* Task objective: Lines from the line with "[322,798,399,810] Retail $89.98/yr" to the line with "[33,733,273,759] 阅读(2496) 评论(0)" in the entries below, and only those, must be output exactly, with both ends included.

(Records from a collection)
- - - - - - -

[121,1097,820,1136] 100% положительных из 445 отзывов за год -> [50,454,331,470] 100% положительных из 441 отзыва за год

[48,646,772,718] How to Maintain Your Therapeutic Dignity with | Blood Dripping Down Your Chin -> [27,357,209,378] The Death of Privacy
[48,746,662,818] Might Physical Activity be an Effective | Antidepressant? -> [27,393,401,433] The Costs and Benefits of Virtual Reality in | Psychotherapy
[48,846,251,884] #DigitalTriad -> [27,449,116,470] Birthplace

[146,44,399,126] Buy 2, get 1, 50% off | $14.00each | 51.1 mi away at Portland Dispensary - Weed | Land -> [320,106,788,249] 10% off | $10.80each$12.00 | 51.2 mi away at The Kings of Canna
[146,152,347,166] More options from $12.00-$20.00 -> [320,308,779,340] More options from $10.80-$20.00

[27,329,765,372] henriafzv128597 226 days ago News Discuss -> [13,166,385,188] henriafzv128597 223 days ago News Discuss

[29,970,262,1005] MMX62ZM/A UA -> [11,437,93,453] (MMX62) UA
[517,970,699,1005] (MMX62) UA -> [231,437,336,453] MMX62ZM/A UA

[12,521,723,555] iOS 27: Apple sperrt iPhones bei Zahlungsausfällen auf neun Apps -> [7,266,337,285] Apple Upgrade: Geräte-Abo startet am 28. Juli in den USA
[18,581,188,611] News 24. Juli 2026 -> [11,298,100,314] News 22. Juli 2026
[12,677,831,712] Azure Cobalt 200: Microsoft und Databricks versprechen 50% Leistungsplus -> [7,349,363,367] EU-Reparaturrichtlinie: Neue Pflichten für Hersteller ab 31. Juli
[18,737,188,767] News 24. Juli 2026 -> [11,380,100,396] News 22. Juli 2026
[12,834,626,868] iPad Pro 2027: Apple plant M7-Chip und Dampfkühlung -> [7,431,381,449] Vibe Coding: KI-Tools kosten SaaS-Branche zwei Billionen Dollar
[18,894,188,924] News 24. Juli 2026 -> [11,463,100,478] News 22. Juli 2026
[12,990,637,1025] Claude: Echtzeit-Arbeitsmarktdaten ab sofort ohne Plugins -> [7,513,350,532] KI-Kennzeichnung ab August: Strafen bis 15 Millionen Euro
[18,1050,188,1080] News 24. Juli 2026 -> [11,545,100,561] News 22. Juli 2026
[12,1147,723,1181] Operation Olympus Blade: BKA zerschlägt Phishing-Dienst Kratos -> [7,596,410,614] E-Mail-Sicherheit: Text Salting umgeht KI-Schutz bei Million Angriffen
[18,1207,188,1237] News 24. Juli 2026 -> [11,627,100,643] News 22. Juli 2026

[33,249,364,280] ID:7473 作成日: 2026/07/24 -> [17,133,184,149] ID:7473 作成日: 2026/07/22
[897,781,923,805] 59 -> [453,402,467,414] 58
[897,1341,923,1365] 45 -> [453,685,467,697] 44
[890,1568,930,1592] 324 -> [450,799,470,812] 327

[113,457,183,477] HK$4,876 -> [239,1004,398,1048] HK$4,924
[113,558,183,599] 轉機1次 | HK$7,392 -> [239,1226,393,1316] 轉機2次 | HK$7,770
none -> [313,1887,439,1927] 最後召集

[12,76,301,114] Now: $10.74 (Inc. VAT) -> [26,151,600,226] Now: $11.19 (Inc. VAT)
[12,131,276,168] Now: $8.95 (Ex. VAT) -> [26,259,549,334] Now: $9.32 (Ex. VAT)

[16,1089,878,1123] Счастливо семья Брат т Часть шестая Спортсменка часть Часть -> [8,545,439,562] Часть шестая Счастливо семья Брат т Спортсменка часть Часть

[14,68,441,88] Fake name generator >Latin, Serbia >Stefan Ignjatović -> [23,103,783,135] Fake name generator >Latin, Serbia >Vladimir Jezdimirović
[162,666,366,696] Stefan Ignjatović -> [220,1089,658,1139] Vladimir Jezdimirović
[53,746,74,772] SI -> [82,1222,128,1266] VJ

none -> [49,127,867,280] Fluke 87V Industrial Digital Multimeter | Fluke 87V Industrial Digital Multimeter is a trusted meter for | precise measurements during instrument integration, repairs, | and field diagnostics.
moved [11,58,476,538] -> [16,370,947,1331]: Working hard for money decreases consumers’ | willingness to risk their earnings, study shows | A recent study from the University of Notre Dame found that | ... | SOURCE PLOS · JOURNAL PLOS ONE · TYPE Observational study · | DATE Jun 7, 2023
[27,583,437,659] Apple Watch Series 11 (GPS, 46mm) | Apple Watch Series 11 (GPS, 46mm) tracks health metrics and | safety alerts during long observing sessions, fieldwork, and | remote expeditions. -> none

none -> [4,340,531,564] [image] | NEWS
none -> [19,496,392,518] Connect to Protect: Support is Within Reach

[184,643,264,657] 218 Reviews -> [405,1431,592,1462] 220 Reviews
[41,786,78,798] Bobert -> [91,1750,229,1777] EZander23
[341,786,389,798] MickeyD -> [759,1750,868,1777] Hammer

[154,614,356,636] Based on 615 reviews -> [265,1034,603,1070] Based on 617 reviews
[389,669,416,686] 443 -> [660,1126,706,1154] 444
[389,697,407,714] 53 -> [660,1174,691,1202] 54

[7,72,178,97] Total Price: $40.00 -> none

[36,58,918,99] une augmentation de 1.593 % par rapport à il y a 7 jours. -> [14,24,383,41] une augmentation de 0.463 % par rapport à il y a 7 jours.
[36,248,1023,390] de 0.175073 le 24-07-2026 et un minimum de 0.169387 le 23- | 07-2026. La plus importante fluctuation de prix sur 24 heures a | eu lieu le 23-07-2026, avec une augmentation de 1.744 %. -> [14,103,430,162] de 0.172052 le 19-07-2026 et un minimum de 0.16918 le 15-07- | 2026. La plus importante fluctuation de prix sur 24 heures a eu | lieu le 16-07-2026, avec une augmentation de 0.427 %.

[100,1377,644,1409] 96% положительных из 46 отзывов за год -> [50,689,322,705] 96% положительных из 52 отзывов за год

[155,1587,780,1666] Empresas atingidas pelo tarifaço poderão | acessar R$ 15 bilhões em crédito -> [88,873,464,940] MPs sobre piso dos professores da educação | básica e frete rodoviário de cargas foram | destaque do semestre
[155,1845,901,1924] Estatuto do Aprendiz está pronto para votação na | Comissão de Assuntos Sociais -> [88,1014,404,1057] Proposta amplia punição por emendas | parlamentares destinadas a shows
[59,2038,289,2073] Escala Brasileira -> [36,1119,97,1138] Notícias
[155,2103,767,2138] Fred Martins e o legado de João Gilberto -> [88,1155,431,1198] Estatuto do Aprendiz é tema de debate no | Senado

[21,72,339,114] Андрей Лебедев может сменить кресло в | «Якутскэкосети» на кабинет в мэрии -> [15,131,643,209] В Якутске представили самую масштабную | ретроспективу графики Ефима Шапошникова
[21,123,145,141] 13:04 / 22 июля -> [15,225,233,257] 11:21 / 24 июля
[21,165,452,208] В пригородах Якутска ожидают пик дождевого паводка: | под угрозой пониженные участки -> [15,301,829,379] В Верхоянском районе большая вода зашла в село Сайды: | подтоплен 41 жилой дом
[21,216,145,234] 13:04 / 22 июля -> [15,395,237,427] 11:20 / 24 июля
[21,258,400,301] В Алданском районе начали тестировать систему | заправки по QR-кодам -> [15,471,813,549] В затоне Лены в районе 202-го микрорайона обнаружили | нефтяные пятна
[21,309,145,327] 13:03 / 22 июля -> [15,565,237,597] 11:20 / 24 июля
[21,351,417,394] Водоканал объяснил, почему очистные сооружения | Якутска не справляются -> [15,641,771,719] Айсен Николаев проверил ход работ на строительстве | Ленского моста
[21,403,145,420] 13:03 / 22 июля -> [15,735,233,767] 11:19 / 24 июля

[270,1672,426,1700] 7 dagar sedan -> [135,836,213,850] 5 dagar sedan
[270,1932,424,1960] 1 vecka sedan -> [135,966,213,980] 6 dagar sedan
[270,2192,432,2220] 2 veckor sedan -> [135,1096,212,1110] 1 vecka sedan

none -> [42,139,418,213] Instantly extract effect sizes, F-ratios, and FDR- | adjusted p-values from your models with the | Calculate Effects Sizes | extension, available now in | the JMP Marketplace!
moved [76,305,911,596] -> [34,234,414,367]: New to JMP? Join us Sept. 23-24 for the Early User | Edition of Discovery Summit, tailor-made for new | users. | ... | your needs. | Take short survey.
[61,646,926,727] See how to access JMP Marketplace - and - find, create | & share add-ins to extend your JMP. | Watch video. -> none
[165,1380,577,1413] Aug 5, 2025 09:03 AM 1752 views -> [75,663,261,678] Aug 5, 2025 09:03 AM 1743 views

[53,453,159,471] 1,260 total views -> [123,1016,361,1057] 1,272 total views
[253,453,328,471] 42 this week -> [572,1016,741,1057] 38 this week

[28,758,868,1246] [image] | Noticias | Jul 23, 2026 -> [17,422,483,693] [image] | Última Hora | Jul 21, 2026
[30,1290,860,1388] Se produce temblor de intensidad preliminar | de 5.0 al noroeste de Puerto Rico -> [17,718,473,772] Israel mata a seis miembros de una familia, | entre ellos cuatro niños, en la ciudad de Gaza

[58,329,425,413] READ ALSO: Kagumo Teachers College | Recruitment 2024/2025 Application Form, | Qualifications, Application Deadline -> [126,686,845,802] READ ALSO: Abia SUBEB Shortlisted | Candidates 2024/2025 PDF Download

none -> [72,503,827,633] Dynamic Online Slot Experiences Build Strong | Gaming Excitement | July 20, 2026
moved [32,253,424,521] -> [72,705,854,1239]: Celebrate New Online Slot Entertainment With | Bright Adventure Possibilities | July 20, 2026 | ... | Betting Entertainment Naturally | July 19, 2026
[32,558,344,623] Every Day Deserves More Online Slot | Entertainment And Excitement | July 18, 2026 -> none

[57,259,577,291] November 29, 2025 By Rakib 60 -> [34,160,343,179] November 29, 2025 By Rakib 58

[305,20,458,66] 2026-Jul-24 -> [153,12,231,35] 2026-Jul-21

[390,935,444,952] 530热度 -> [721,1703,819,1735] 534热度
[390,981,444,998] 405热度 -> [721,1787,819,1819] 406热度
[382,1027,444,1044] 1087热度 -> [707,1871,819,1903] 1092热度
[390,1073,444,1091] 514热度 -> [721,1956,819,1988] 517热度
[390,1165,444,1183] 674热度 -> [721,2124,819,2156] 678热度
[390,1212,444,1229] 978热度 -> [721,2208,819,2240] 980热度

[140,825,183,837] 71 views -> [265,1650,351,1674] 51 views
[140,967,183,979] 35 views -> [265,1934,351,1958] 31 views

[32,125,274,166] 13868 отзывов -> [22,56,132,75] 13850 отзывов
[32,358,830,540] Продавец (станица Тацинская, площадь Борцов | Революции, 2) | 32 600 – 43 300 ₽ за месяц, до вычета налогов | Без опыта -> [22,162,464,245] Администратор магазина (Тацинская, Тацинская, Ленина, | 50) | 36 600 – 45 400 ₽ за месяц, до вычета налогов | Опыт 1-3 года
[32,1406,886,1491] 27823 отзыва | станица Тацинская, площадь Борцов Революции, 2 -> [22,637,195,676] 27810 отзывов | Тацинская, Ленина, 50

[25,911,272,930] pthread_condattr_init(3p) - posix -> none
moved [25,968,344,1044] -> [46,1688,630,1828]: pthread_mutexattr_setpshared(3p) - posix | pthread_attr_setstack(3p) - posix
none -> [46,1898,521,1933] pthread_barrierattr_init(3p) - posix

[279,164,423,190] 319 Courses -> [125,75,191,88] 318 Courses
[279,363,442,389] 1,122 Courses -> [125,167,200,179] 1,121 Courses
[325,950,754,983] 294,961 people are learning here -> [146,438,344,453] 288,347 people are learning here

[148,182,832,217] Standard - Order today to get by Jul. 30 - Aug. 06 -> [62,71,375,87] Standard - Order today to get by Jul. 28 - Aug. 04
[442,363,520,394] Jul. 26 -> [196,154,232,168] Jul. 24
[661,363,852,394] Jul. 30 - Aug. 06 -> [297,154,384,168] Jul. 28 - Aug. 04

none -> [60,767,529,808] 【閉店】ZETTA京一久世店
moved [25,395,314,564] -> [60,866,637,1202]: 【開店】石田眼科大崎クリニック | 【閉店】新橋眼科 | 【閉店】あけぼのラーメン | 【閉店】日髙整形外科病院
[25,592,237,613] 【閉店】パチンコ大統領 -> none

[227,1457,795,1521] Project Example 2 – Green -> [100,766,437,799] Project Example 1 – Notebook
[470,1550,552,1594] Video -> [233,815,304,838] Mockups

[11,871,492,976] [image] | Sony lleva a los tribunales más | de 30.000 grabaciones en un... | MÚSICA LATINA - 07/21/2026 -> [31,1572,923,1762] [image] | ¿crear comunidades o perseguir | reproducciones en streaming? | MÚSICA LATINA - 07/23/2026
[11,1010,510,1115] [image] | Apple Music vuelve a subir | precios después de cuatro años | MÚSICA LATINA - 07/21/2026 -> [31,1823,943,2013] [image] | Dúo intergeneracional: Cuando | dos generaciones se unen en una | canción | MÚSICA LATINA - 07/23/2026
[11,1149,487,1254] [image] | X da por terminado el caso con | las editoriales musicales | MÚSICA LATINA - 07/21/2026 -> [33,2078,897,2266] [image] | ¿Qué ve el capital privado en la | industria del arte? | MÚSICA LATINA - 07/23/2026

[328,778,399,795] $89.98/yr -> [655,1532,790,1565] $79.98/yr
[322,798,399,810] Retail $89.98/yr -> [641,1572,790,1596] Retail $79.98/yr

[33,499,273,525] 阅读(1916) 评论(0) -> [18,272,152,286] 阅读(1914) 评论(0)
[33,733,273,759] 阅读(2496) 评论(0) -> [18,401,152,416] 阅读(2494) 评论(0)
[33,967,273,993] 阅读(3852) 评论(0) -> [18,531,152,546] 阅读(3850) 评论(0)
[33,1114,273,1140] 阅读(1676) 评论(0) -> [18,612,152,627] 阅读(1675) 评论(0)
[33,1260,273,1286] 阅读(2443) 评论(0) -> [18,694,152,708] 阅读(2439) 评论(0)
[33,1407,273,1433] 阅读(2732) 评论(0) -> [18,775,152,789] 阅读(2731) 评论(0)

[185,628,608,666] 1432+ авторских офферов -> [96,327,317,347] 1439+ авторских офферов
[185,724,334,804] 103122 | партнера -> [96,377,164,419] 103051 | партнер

- - - - - - -

* Task response:
[322,798,399,810] Retail $89.98/yr -> [641,1572,790,1596] Retail $79.98/yr

[33,499,273,525] 阅读(1916) 评论(0) -> [18,272,152,286] 阅读(1914) 评论(0)
[33,733,273,759] 阅读(2496) 评论(0) -> [18,401,152,416] 阅读(2494) 评论(0)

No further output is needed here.